Hi! I have a gobot, based on dstc2 gobot example. gobot.json references to slofiller.json and slotfiller.json references to ner.json. There is a problem of embedders duplicating (one for ner and one for gobot needed) at runtime resulting in excessive memory usage. So I supposed, that it is possible to build one big.json, made of 3 above jsons. Is it possible? How to do it?

yoptar commented 5 years ago

Hi there! I could not find embeddings usage in ner_dstc2.json nor in slotfill_dstc2.json. Intents config uses fasttext embeddings, but [gobot config)(https://github.com/deepmipt/DeepPavlov/blob/master/deeppavlov/configs/go_bot/gobot_dstc2.json) that references it does not.

If you do want to combine multiple configurations into one, you should replace component description that has config_path parameter with pieline elements from the referenced configuration file, properly connecting inputs and outputs. Then, if you have multiple identical components, you can replace later uses with refs as described in documentation.

vitalyuf commented 5 years ago

Sorry for siminformation. I built ner component based on ner_rus.json. It uses fasttext embedder and gobot_dstc2_best.json uses it too. And, yes, intents classifier uses.

The example in documentation shows a case when both elements are in the same pipeline. But, for example, embedder in gobot_dstc2_best.json is not a pipeline element, it is a parameter of go_bot element. And slotfiller is a go_bot parameter too.

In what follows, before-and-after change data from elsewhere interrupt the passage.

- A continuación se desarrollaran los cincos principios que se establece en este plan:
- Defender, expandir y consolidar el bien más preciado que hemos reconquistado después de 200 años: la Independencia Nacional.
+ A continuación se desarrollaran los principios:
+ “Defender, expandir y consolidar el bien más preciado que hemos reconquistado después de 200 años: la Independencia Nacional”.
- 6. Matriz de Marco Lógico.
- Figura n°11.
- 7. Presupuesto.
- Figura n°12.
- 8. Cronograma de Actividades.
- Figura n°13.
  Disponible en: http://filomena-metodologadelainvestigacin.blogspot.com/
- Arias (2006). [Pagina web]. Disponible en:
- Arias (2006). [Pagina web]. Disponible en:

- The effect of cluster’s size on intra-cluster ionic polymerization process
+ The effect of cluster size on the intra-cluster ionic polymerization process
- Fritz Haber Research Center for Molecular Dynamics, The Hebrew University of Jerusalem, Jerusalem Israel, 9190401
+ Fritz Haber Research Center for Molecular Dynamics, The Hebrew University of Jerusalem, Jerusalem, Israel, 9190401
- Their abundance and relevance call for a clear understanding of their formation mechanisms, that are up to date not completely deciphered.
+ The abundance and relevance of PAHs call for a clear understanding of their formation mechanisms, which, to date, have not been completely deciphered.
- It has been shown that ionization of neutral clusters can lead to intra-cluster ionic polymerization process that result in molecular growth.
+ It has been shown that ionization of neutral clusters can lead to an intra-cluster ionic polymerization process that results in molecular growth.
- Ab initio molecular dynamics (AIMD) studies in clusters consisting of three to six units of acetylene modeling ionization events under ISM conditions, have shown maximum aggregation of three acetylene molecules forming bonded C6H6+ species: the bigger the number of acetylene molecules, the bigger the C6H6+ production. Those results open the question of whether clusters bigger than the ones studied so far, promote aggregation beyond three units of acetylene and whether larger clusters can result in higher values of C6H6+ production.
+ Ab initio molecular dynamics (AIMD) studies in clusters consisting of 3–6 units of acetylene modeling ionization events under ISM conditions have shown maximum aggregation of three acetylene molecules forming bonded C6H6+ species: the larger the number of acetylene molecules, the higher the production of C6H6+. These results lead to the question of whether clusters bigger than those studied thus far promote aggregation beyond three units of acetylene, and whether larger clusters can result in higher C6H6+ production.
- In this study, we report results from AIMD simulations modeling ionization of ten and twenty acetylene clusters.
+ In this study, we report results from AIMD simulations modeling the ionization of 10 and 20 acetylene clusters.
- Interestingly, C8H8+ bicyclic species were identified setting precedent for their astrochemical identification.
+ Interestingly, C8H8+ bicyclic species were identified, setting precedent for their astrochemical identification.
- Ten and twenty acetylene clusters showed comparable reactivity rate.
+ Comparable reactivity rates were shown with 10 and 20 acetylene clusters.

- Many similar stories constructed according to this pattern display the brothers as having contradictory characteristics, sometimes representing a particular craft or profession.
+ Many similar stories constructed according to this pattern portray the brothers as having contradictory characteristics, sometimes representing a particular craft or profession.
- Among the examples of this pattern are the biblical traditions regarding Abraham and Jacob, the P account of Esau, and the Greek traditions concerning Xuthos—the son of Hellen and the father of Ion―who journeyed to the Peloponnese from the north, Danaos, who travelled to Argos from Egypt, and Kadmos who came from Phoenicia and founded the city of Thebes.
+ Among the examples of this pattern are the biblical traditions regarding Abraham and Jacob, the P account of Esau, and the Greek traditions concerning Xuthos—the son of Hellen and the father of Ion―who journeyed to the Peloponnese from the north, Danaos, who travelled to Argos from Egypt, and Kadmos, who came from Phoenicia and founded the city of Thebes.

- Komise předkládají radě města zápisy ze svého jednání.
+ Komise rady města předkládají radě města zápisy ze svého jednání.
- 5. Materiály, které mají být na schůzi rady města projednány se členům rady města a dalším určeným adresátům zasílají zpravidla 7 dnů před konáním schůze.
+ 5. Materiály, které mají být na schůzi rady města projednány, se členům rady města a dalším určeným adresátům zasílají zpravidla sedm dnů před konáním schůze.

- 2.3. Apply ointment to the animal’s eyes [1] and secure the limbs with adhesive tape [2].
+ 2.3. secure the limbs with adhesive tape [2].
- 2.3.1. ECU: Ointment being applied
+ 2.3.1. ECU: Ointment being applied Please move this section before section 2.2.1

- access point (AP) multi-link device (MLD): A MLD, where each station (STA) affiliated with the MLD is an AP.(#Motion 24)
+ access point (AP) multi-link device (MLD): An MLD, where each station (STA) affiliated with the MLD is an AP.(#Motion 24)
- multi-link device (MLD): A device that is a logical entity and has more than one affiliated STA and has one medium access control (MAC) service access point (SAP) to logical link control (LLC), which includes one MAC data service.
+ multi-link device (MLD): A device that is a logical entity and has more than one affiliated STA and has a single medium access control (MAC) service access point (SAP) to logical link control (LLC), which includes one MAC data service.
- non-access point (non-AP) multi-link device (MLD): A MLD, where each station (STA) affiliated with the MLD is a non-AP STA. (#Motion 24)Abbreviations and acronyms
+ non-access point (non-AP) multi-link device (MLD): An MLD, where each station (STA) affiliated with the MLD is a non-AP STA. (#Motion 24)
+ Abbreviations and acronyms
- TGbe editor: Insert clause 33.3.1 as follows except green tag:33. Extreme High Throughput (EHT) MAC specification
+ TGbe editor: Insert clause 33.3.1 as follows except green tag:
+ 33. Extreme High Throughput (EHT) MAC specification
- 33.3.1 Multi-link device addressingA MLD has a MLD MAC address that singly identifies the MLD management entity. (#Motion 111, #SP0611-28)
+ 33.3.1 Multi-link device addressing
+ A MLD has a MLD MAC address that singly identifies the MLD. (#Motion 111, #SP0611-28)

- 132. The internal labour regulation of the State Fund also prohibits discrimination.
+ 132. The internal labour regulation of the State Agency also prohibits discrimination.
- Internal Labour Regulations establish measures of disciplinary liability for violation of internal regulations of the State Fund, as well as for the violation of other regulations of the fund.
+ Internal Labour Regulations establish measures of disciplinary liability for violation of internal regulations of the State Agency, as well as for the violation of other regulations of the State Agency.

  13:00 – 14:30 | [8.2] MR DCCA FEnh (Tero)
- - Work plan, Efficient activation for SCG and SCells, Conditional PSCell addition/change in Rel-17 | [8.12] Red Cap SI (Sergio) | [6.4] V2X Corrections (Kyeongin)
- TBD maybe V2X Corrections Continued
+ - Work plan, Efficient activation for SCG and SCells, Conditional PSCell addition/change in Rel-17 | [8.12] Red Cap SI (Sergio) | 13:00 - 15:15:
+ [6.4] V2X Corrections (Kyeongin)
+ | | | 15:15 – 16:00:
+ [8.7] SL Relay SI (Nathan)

Let's consider an example:

      {
        "in": ["x"],
        "in_y": ["y"],
        "out": ["y_predicted"],
        "main": true,
        "class_name": "go_bot",
        "load_path": "{MODELS_PATH}/my_gobot_rus/model",
        "save_path": "{MODELS_PATH}/my_gobot_rus/model",
        "debug": false,
        "word_vocab": "#token_vocab",
        "template_path": "{DOWNLOADS_PATH}/dstc2_v2_rus/dstc2-templates.txt",
        "template_type": "DualTemplate",
        "database": "#phone_database",
        "api_call_action": "api_call",
        "use_action_mask": false,
        "network_parameters": {
          "learning_rate": 0.002,
          "end_learning_rate": 0.00002,
          "decay_steps": 10,
          "decay_power": 0.5,
          "dropout_rate": 0.45,
          "l2_reg_coef": 2e-3,
          "hidden_size": 128,
          "dense_size": 64,
          "attention_mechanism": {
            "type": "cs_bahdanau",
            "hidden_size": 32,
            "depth": 3,
            "action_as_key": true,
            "max_num_tokens": 100,
            "projected_align": false
          }
        },
        **"slot_filler": {
          "config_path": "{CONFIGS_PATH}/ner/slotfill_dstc2_rus_colab.json"
        },**
        "intent_classifier": "{CONFIGS_PATH}/classifiers/intents_dstc2_big_rus.json",
        **"embedder": {
          "class_name": "fasttext",
          "load_path": "{DOWNLOADS_PATH}/embeddings/lenta_lower_100.bin"
        },**
        "bow_embedder": null,
        "tokenizer": {
          "class_name": "stream_spacy_tokenizer",
          "lowercase": false
        },
        "tracker": {
          "class_name": "featurized_tracker",
          "slot_names": ["surname", "name", "pos_confirm", "neg_confirm", "phone"]
        }
      }

Have I understood right that to include a slotfiller.json pipeline into a gobot_dstc2_best.json I should take a "pipe" component of file: {CONFIGS_PATH}/ner/slotfill_dstc2_rus_colab.json. And copy-paste the content of "pipe" it to config_path instead of "{CONFIGS_PATH}/ner/slotfill_dstc2_rus_colab.json"?

yoptar commented 5 years ago

Hmmm. No, sorry, i don't think it will work like that. For now there is no way to use pipelines as a component constructor argument without using a config reference... I'll think about what we can do about it.

oserikov commented 4 years ago

Hey! The separation of GO-bot units onto separate pipeline units is planned though is not implemented yet.